Task instructions
The whole listing is to be returned exactly.

Supplied material
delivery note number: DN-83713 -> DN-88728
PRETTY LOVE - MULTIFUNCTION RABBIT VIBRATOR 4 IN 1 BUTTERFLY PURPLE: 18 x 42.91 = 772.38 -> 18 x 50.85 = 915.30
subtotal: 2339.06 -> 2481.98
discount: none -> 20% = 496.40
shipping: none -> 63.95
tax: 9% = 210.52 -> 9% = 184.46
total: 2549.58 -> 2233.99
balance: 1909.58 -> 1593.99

Written solution
delivery note number: DN-83713 -> DN-88728
PRETTY LOVE - MULTIFUNCTION RABBIT VIBRATOR 4 IN 1 BUTTERFLY PURPLE: 18 x 42.91 = 772.38 -> 18 x 50.85 = 915.30
subtotal: 2339.06 -> 2481.98
discount: none -> 20% = 496.40
shipping: none -> 63.95
tax: 9% = 210.52 -> 9% = 184.46
total: 2549.58 -> 2233.99
balance: 1909.58 -> 1593.99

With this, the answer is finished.